Operating loss was $11 million in the first six months of 1998 compared to an
operating loss of $37 million in the first six months of 1997. Interest expense
was $7 million in the first six months of 1998 compared to $6 million in the
comparable period of 1997. Other income, net of expenses, was $110 million in
the first six months of 1998 compared to $30 million in the first six months of
1997. The increase over 1997 primarily reflects the $55 million gain on the sale
of TOP END to BEA.

Income before taxes was $92 million in the first six months of 1998 compared to
a loss before taxes of $13 million in the first six months of 1997.

Net Income (Loss)

The provision for income taxes was $44 million in the first six months of 1998
compared to $7 million in the first six months of 1997. NCR's tax provision in
the first six months of 1997 resulted primarily from a normal provision for
income taxes in those foreign tax jurisdictions where its subsidiaries were
profitable, and an inability to reflect tax benefits from net operating losses
and tax credits, primarily in the United States.

Net income was $48 million in the first six months of 1998 compared to a net
loss of $20 million for the same period in 1997.

FINANCIAL CONDITION, LIQUIDITY, AND CAPITAL RESOURCES

NCR's cash and short-term investments totaled $770 million at June 30, 1998
compared to $1,129 million at December 31, 1997.

Net cash flows used in operating activities were $93 million in the first six
months of 1998 compared to $74 million provided by operating activities in the
first six months of 1997. 1998 operating activities included a $55 million gain
on the sale of TOP END to BEA. In addition, in the second quarter of 1997, net
cash flows provided by operations included the receipt of approximately $90
million from AT&T Corp. (AT&T) in accordance with certain tax allocation
agreements entered into at the time NCR was spun-off from AT&T. No similar
payments were included in the 1998 cash flows.

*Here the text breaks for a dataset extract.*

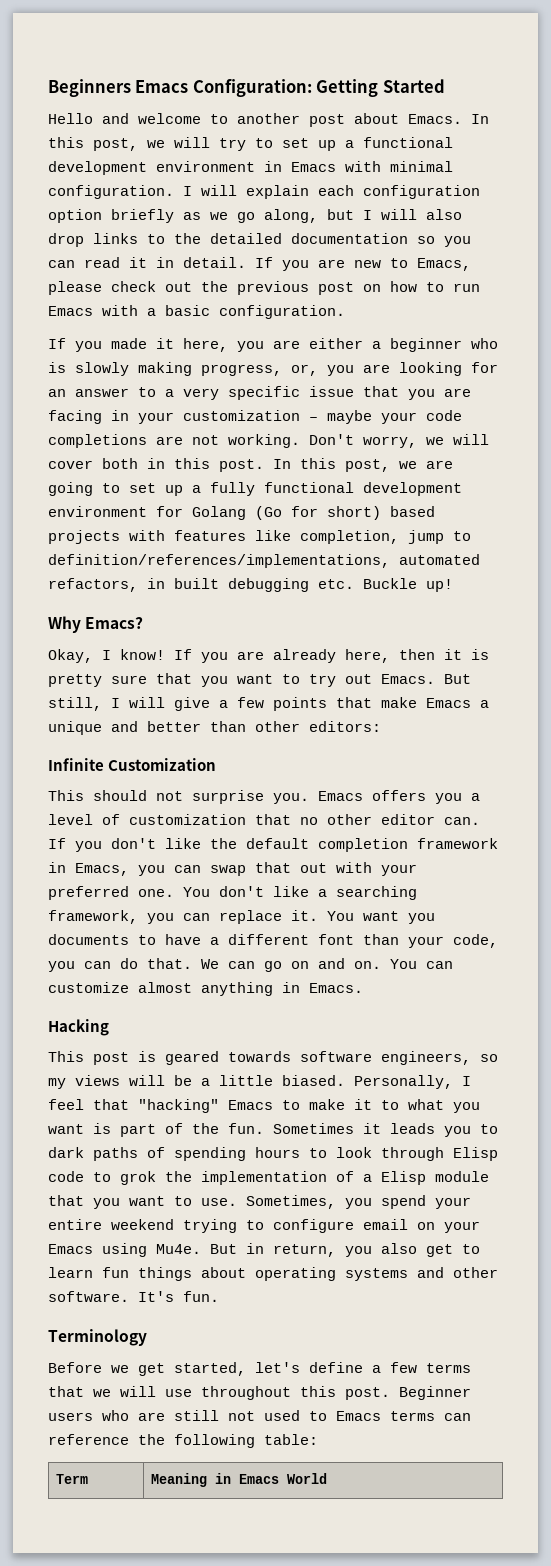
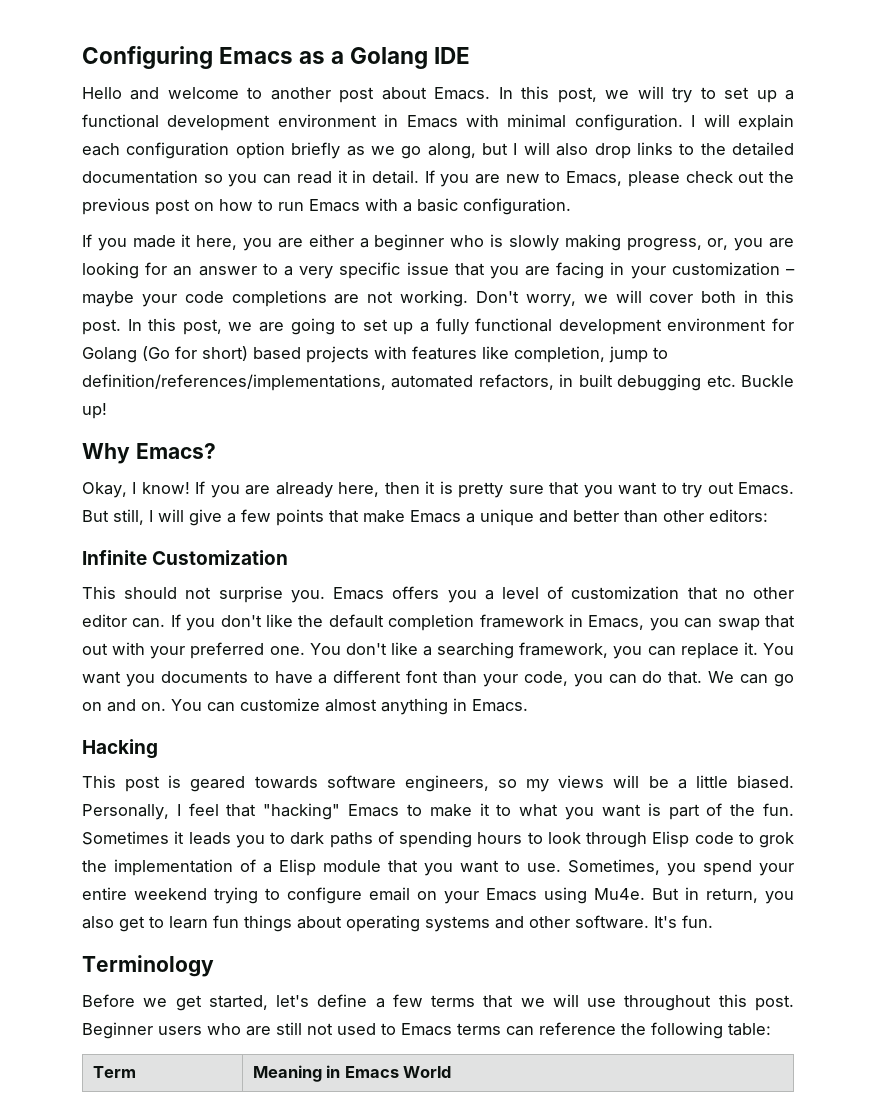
- Beginners Emacs Configuration: Getting Started
+ Configuring Emacs as a Golang IDE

Net cash flows used in investing activities were $156 million in the first six
months of 1998 and $411 million in the same period of 1997. In 1998, NCR
purchased the minority interest of its Japanese subsidiary for $271 million.
This use of cash was partially offset by proceeds from the sale of NCR's TOP END
middleware technology to BEA and the sale of NCR's retail and computer systems
manufacturing operations to Solectron Corporation (Solectron). Short-term
investment activity provided $66 million of cash in the first six months of 1998
compared to a $277 million use of cash in the comparable period in 1997, when
NCR was beginning to implement its overall cash management strategy after being
spun-off from AT&T. Capital expenditures were $148 million for the first half of
1998 and $149 million for the comparable period in 1997. Capital expenditures
generally relate to expenditures for reworkable parts used to service customer
equipment, expenditures for equipment and facilities used in research and
development, and expenditures for facilities to support sales and marketing
activities.

Net cash flows used in financing activities were $31 million in the first six
months of 1998 compared to $34 million provided by financing activities in the
same period of 1997. In April 1998, NCR implemented a share repurchase program
which resulted in the use of $78 million of cash in the second quarter of 1998.

NCR believes that cash flows from operations, its credit facility, and other
short- and long-term financings, if any, will be sufficient to satisfy its
future working capital, research and development, capital expenditure, and other
financing requirements for the foreseeable future.

12
FACTORS THAT MAY AFFECT FUTURE RESULTS

Management's Discussion and Analysis and other sections of this Form 10-Q
contain information based on management's beliefs and forward-looking statements
that involve a number of risks, uncertainties, and assumptions. Any Annual
Report to Stockholders, Form 10-K, Form 8-K, and other written or oral
statements made by the Company or its representatives may also contain such
forward-looking statements. These statements are not guarantees of future
performance. Therefore, actual outcomes and results may differ materially from
what is expressed or forecasted in such forward-looking statements. The Company
undertakes no obligation to update publicly any forward-looking statements,
whether as a result of new information, future events, or otherwise.

Business Strategy

NCR's future operating results are dependent upon the Company's ability to
implement, successfully and in a timely manner, its business strategy. This
strategy focuses on, among other things, profitable revenue growth, improved
gross margins, continued expense discipline, and an improved effective tax rate.
The results, costs, and benefits associated with implementing NCR's strategy and
business plan could vary significantly from those expected. The success of NCR's
strategy is dependent upon, among other things, the technologies, actions,
products, and strategies of NCR's current and future competitors, general
domestic and foreign economic and business conditions, the condition of the
information technology industry and the industries in which NCR's customers
operate, and other factors, including those described below.

Competition

NCR operates in the extremely competitive information technology industry. The
markets for this industry are characterized by rapidly changing technology,
evolving industry standards, frequent new product introductions, and price and
cost reductions. In addition, the movement toward common industry standards
continues to increase the commoditization of products, including servers and
other computer products, making differentiation more difficult. NCR's future
operating results are dependent upon its ability to rapidly design, develop, and
market, or otherwise obtain and introduce new solutions and related products and
services that are competitive in the marketplace. The Company must commit
significant resources in advance of bringing its business solutions to the
marketplace. There are numerous risks and uncertainties inherent in this complex
process, including proper identification of customer needs, technological
changes, timely and cost-effective development and introduction, differentiation
from NCR's competitors, and market acceptance.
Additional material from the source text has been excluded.